Light. Or rather the absence of too much light is good for birthing. Think dim candle light, and you’re in the right realm for birthing. Pretty sure my home births took place in dimly lit rooms. I don’t really know. Honestly, I wasn’t paying attention. But keep in mind if you have a birth photographer coming that light will be a big part of whether the photos turn out beautifully or they are grainy and dark. If candle light is part of your dream birth, ask the photographer if they would come over and do some test photos in the space you hope to birth in. Just something to keep in mind.
Some women put up birth affirmations on the wall. “You can do this” “One minute at a time” “You were made for this” “You and your baby are working together” Make sure if you have these that you put them close enough to where you plan to labor that you can actually see and read them. Don’t make the writing too small, or the sentiments too long. OR have someone read them to you! They are a beautiful way to keep you encouraged and make the space feel more special and purposful.
Making a music play list is a very popular idea in the birth world right now. Go for it! Plan away. But keep in mind that you might find yourself listening to the same song on repeat for 5 hours because it’s what you want. Warn your husband. “No talking through contractions” might become the most important rule you suddenly create and impose on the room. Sounds matter. If you live in an apartment and find yourself laboring during the day with construction happening right outside your window… I’m sorry. That sucks. I don’t know what to say or advise. But just know, I feel for you and I’m sorry, and it’ll all be over soon…
On the flip side YOU might be making a lot of noise! Are you worried the neighbors will hear and call the police? In all the hundreds/thousands of birth stories I’ve read this actually has happened. Once. Maybe twice. Sorry, but it’s true. If you’re truly worried someone will come to the door unexpected, unannounced, and worried, then put a sign on your door to tell them what’s going on. “Baby in-process of being born. Sorry for the disturbance.” And I doubt anyone will barge in on you.
Birth space ideas
When creating your “nest” for birthing, it’s easy to get caught up in the ideas of what will look beautiful in pictures. It’s wise, however, to consider what will be important to YOU as you’re laboring. Again, if you have a photographer, make sure they can get the light levels right so the pictures turn out! Take whatever time you want to create a beautiful, luxurious space.

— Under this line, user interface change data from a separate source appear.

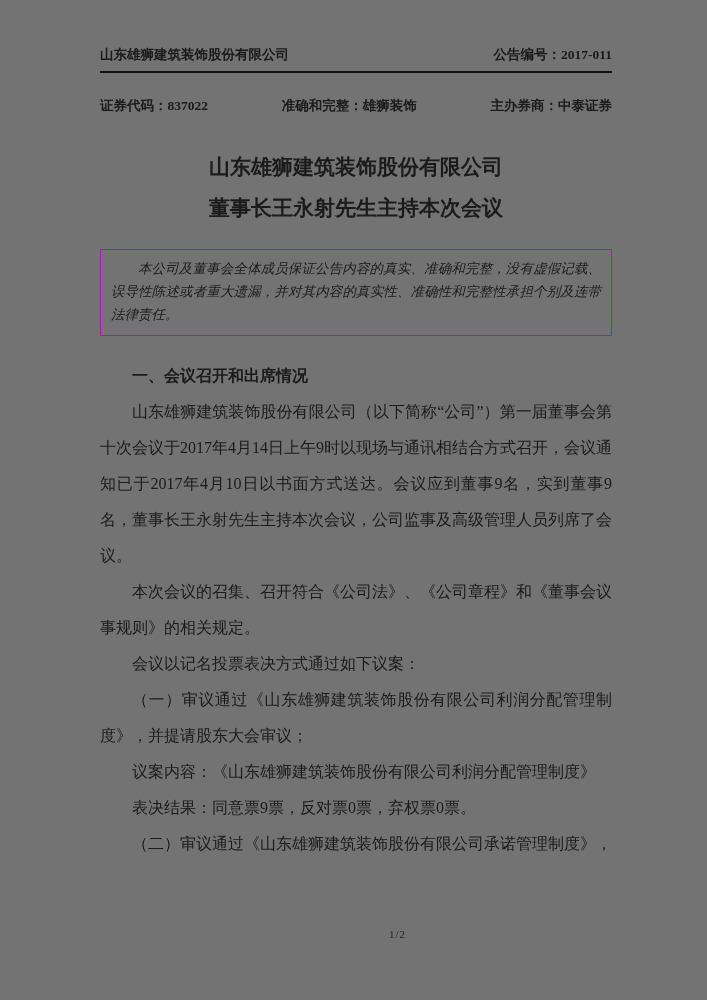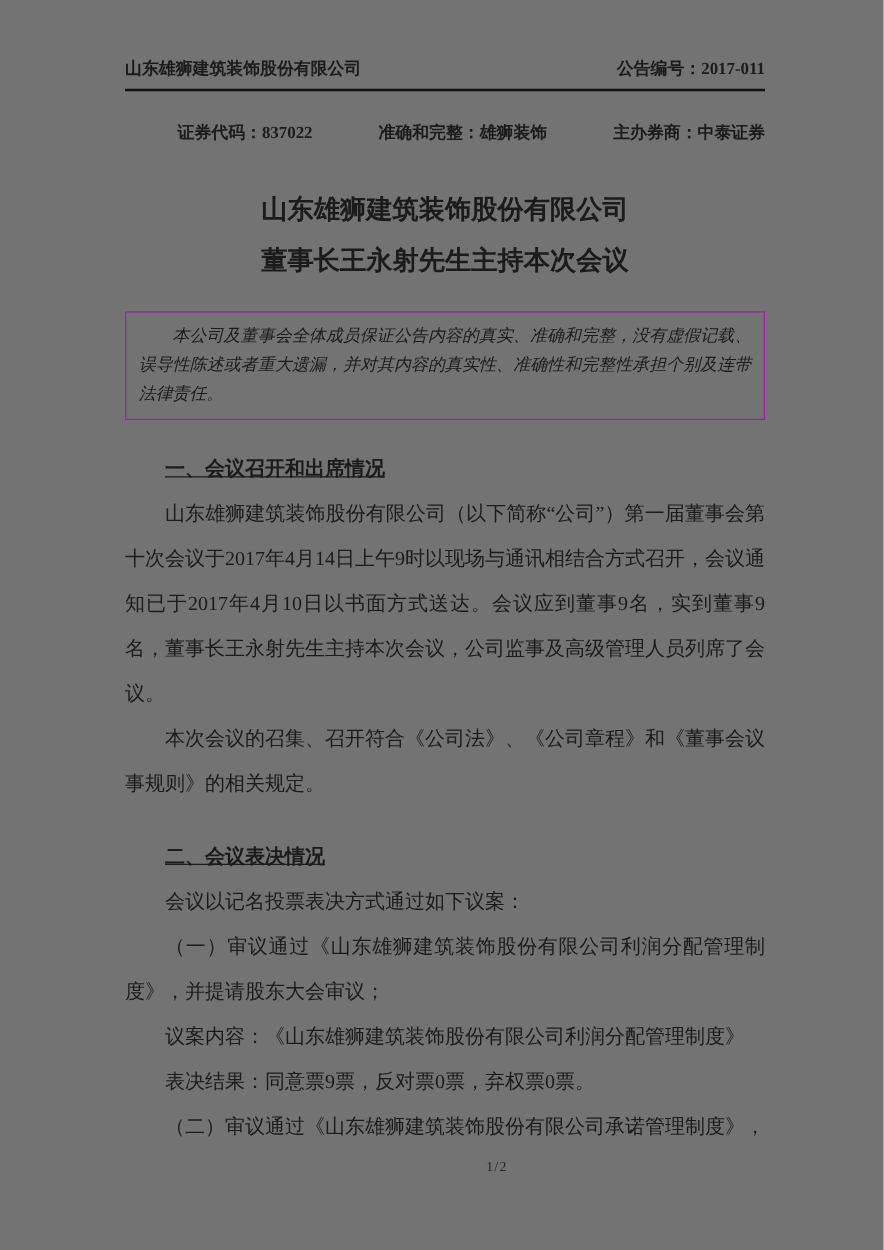--- a/index.html
+++ b/index.html
@@ -30,7 +30,6 @@
     font-size: 13.5px;
     font-weight: bold;
     margin-top: 24px;
-    margin-left: 42px;
   }
   .doc-title {
     margin-top: 32px;

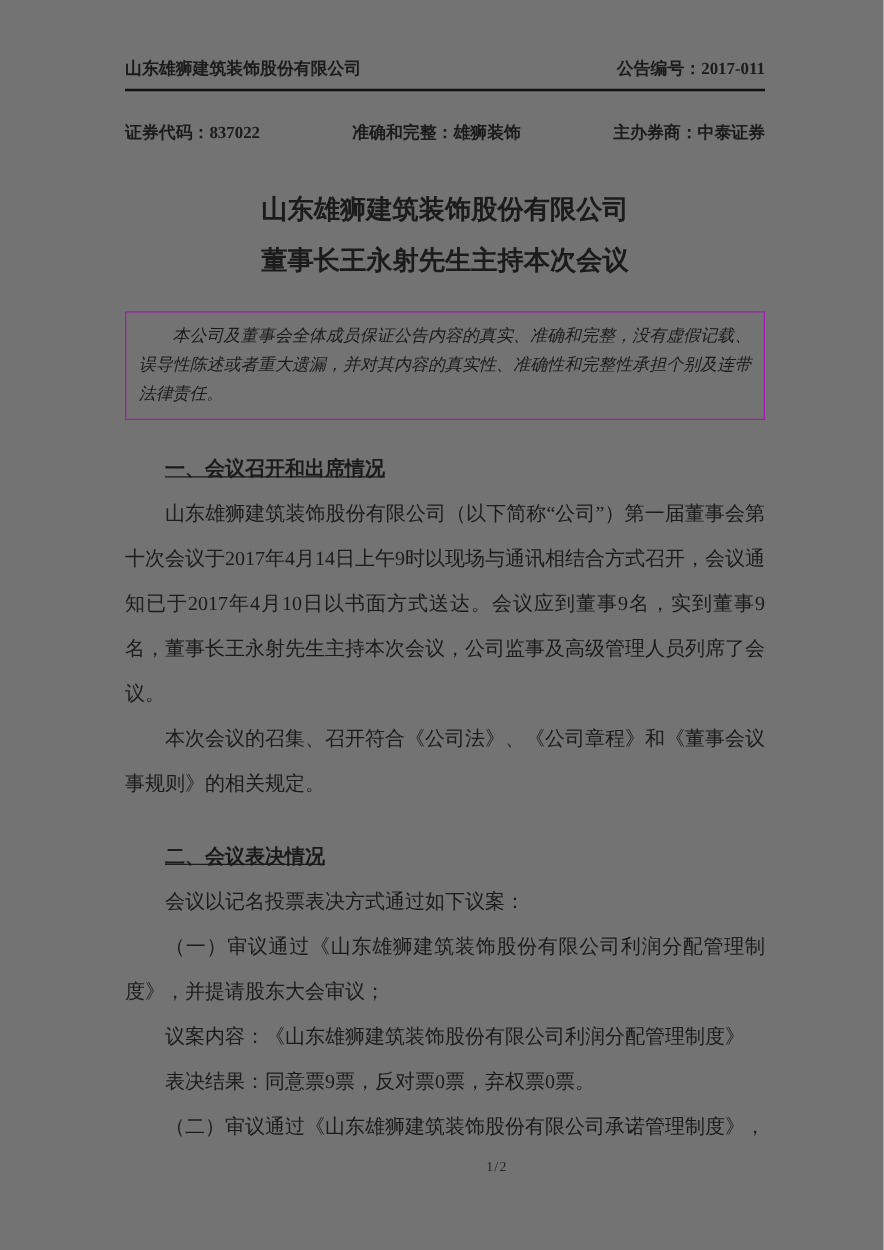--- a/index.html
+++ b/index.html
@@ -59,7 +59,6 @@
     text-indent: 2em;
     margin-top: 22px;
     font-size: 16px;
-    text-decoration: underline;
   }
   .para {
     text-indent: 2em;

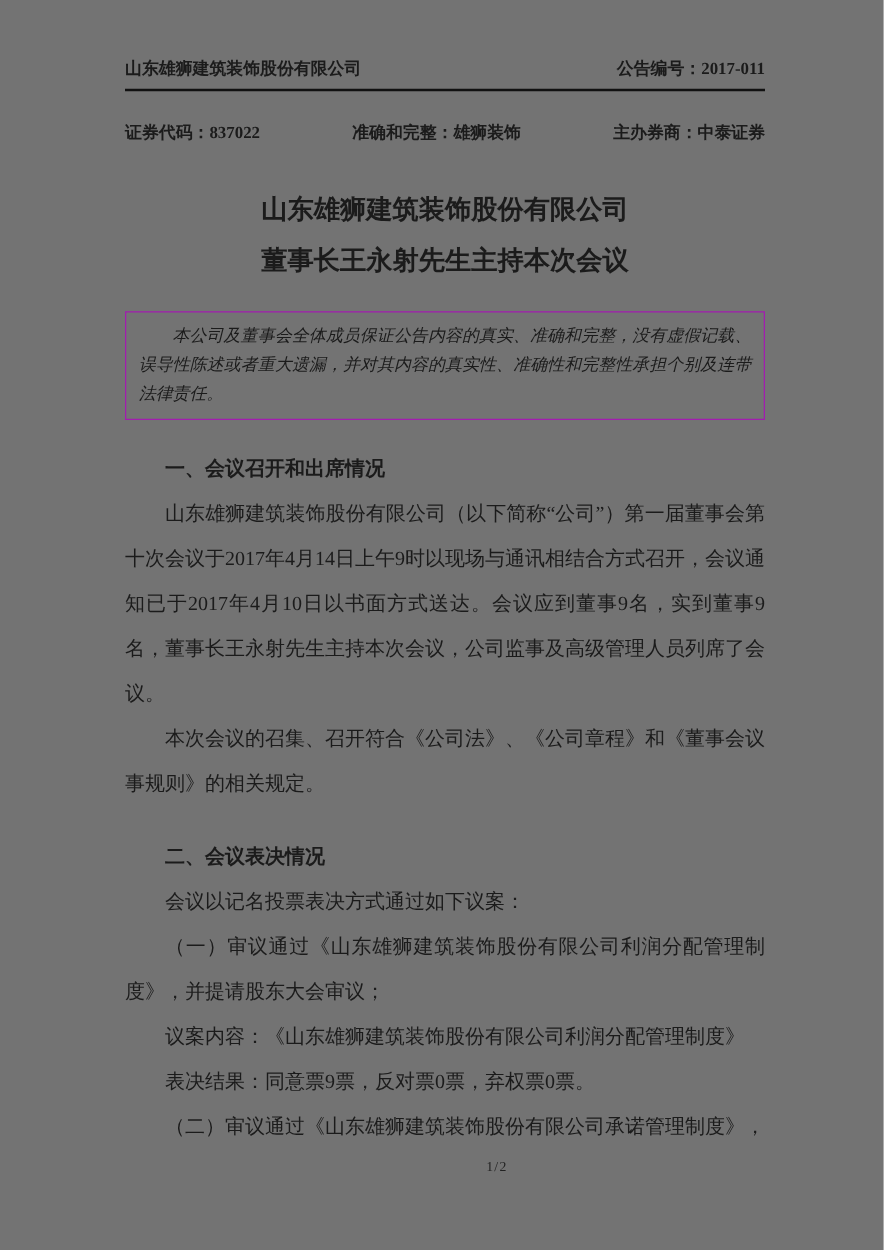--- a/index.html
+++ b/index.html
@@ -105,7 +105,6 @@
     <p class="section-heading">一、会议召开和出席情况</p>
     <p class="para">山东雄狮建筑装饰股份有限公司（以下简称“公司”）第一届董事会第十次会议于2017年4月14日上午9时以现场与通讯相结合方式召开，会议通知已于2017年4月10日以书面方式送达。会议应到董事9名，实到董事9名，董事长王永射先生主持本次会议，公司监事及高级管理人员列席了会议。</p>
     <p class="para">本次会议的召集、召开符合《公司法》、《公司章程》和《董事会议事规则》的相关规定。</p>
-    <p class="section-heading">二、会议表决情况</p>
     <p class="para">会议以记名投票表决方式通过如下议案：</p>
     <p class="para">（一）审议通过《山东雄狮建筑装饰股份有限公司利润分配管理制度》，并提请股东大会审议；</p>
     <p class="para">议案内容：《山东雄狮建筑装饰股份有限公司利润分配管理制度》</p>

Do a “test run” and set everything up to see how long it takes. (Psssst! This is EXTRA important if you want a water birth – because those hose connectors to the hot water heater are the wrong shape/size/something more often than you’d think! And, even if the connectors are right, water pressure and time make it take way longer than you’d think…)
Think of the practical things as well as beautiful things. Do I really want *these* towels to possibly get stained? If I want to pace the halls will I stain the carpet? (Depends undergarments after water breaking are wonderful… and chucks pads lining the halls are also wonderful!) Is your bath-robe handy for getting out of the pool? Do you want to wear a bikini top so your birth pictures are sharable? Do you want a clock in the room so you can see what time it was (I wish I did!) or should all clocks be removed?
Creating my birth space provides me a reminder that the baby is coming. It allows me to look over and know that the baby will be welcomed into a place of love.